BEGIN Record set

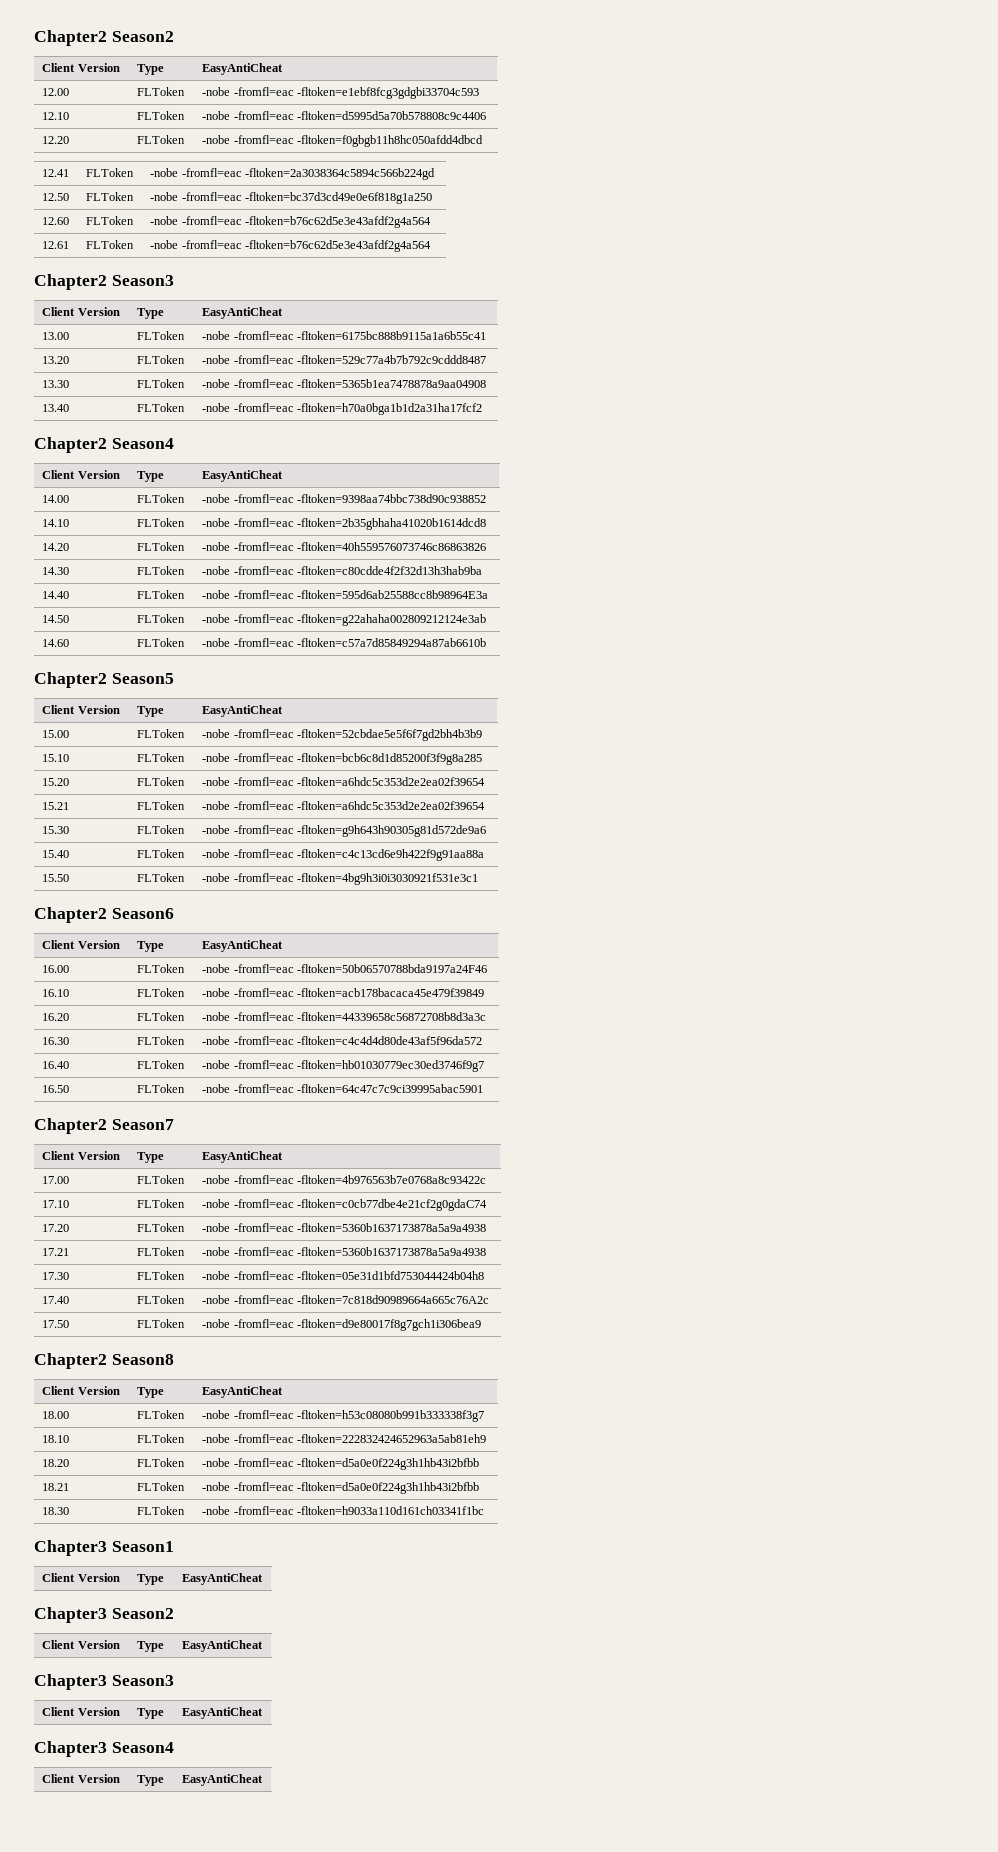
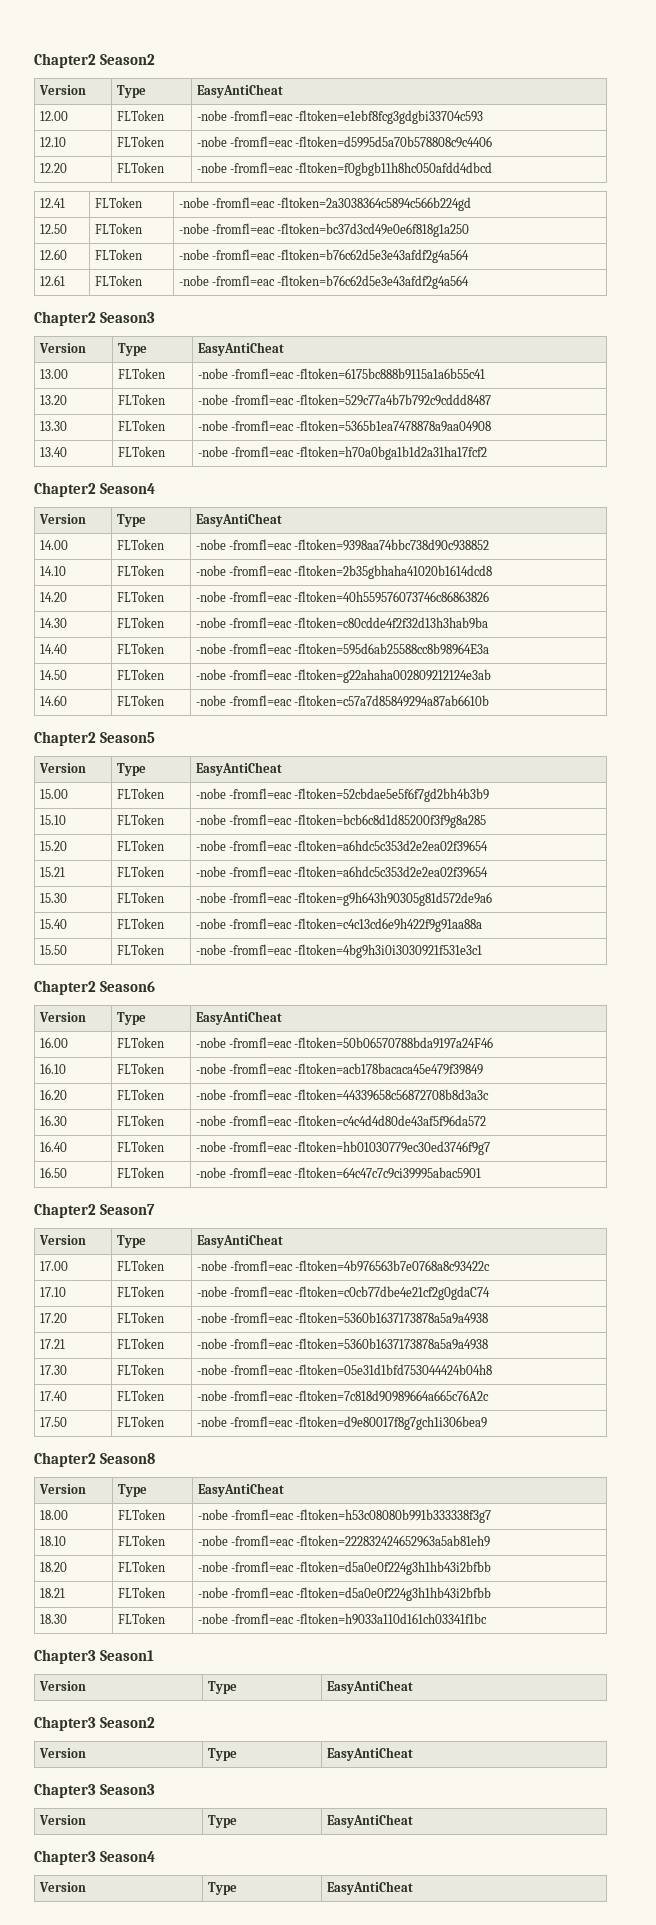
[42,63,76,72] Client -> (155, 59) none
[42,307,76,316] Client -> (155, 317) none
[42,470,76,479] Client -> (155, 488) none
[42,705,76,714] Client -> (155, 737) none
[42,940,76,949] Client -> (155, 986) none
[42,1151,76,1160] Client -> (155, 1209) none
[42,1386,76,1395] Client -> (155, 1458) none
[42,1573,76,1582] Client -> (154, 1655) none
[42,1640,76,1649] Client -> (155, 1722) none
[42,1707,76,1716] Client -> (155, 1789) none
[42,1774,76,1783] Client -> (155, 1856) none

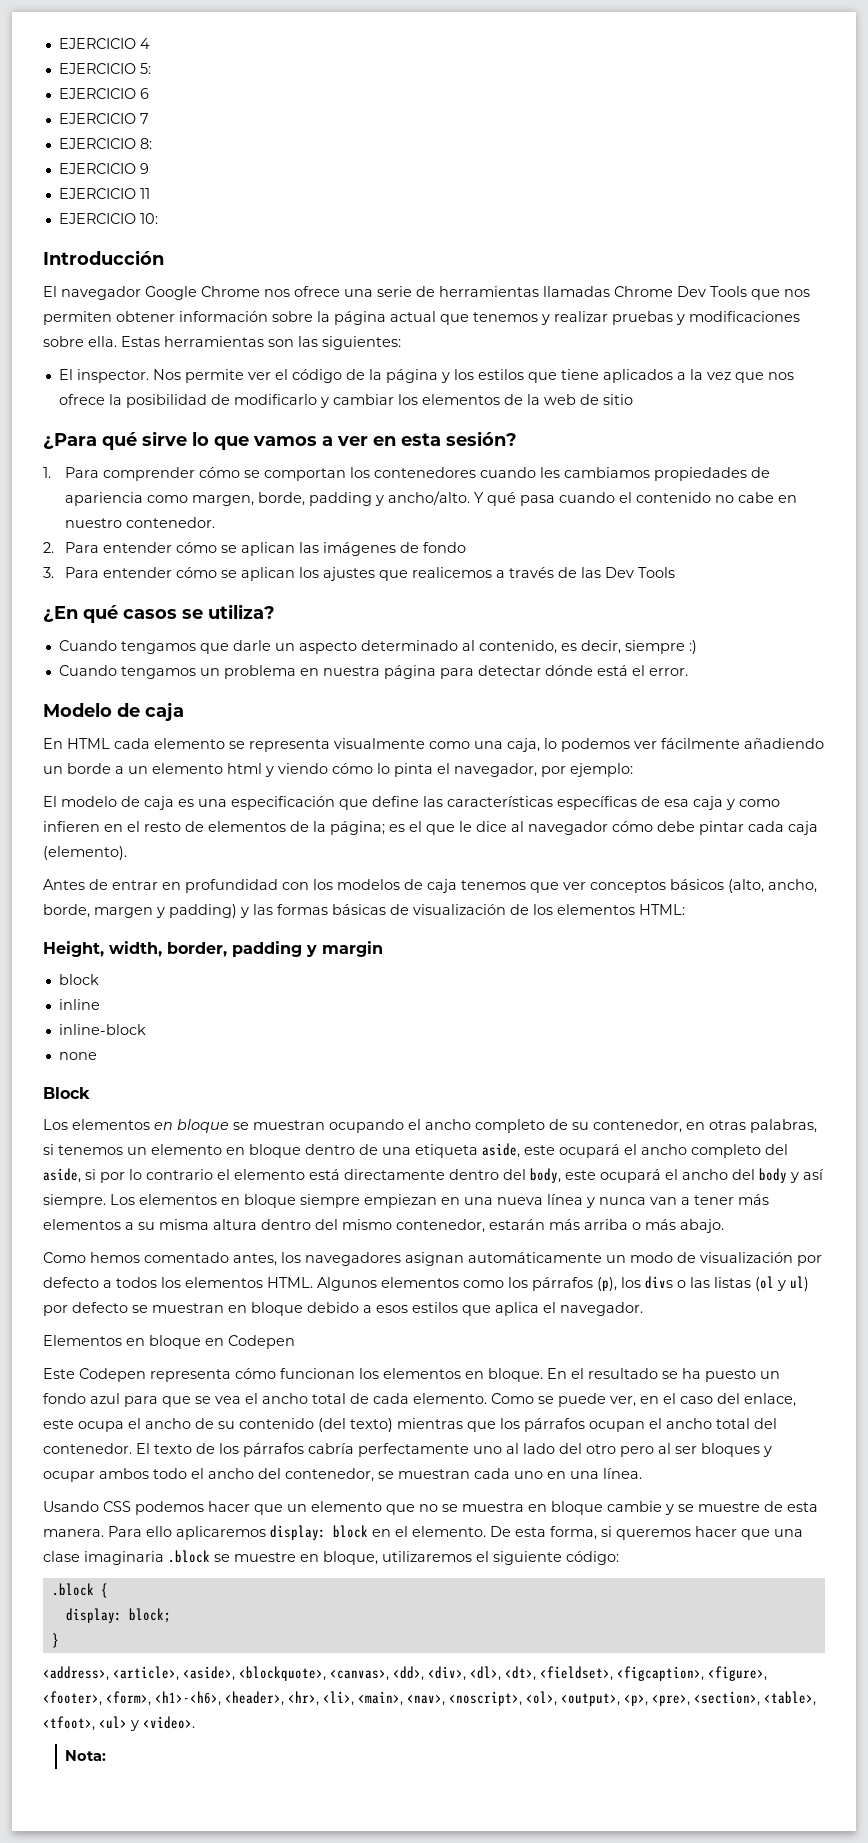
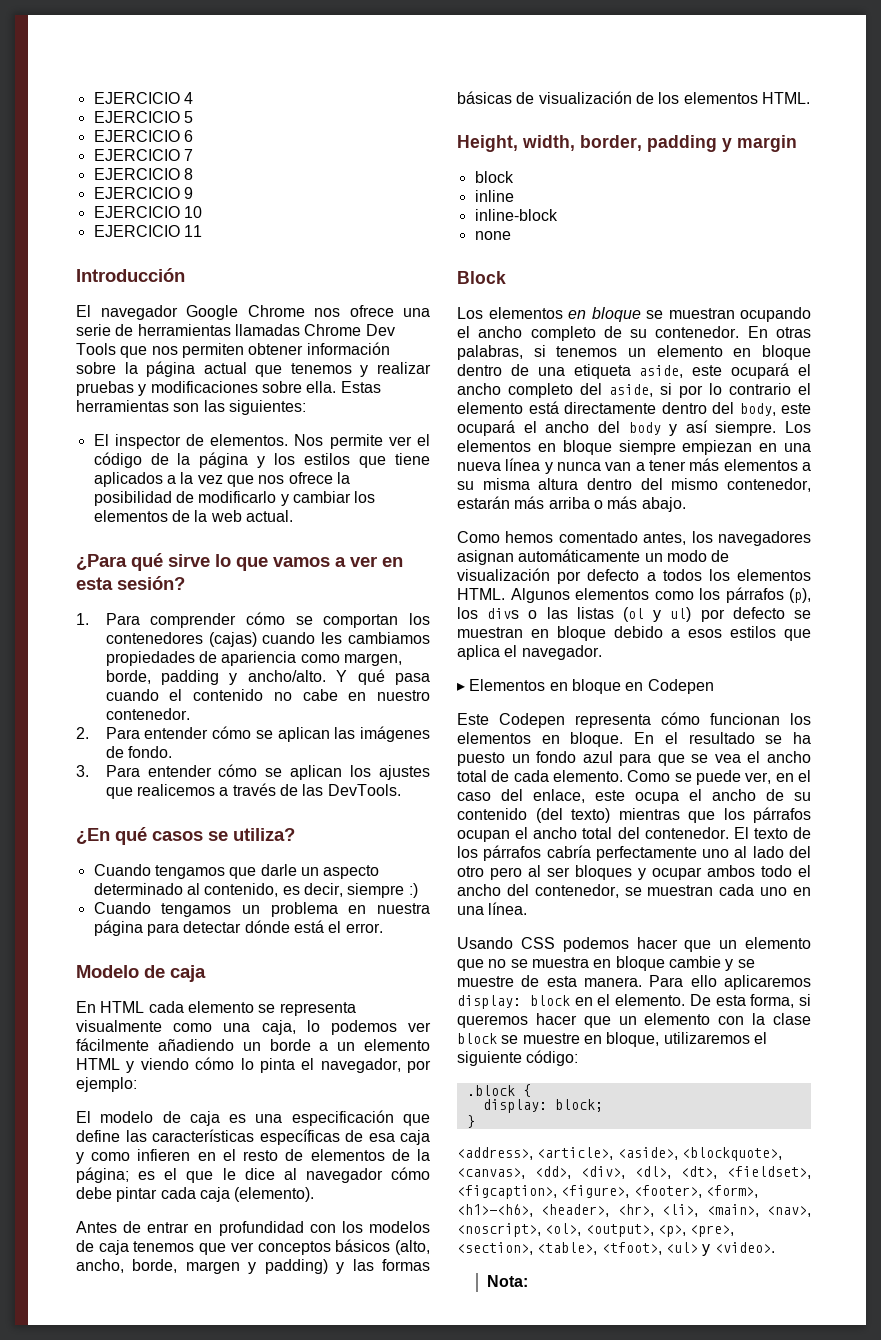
[139,63,151,74] 5: -> [183,111,193,123] 5
[139,138,152,149] 8: -> [183,168,193,180] 8
[139,188,150,199] [58,213,158,224] 11 // EJERCICIO 10: -> [183,206,202,218] [93,225,202,237] 10 // EJERCICIO 11
[76,369,149,383] inspector. -> [114,434,289,449] inspector de elementos.
[579,394,633,405] de sitio -> [245,510,293,522] actual.
(477, 472) none -> [208,632,257,647] (cajas)
[423,542,467,553] fondo -> [128,746,173,758] fondo.
[605,567,676,578] Dev Tools -> [327,784,401,796] DevTools.
[227,763,262,774] html -> [76,1058,120,1070] HTML
[639,904,685,915] HTML: -> [761,92,810,104] HTML.
[593,1119,705,1133] contenedor, en -> [655,326,768,338] contenedor. En
(643, 1309) none -> [457,682,465,691] ▸
[774,1529,803,1537] [43,1550,210,1565] una clase imaginaria .block -> [618,1013,811,1025] [457,1033,497,1044] un elemento con la clase block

END Record set

**Work to be completed:**
When a line in the records holds the string "Client", copy that line.

**Answer space:**
[42,63,76,72] Client -> (155, 59) none
[42,307,76,316] Client -> (155, 317) none
[42,470,76,479] Client -> (155, 488) none
[42,705,76,714] Client -> (155, 737) none
[42,940,76,949] Client -> (155, 986) none
[42,1151,76,1160] Client -> (155, 1209) none
[42,1386,76,1395] Client -> (155, 1458) none
[42,1573,76,1582] Client -> (154, 1655) none
[42,1640,76,1649] Client -> (155, 1722) none
[42,1707,76,1716] Client -> (155, 1789) none
[42,1774,76,1783] Client -> (155, 1856) none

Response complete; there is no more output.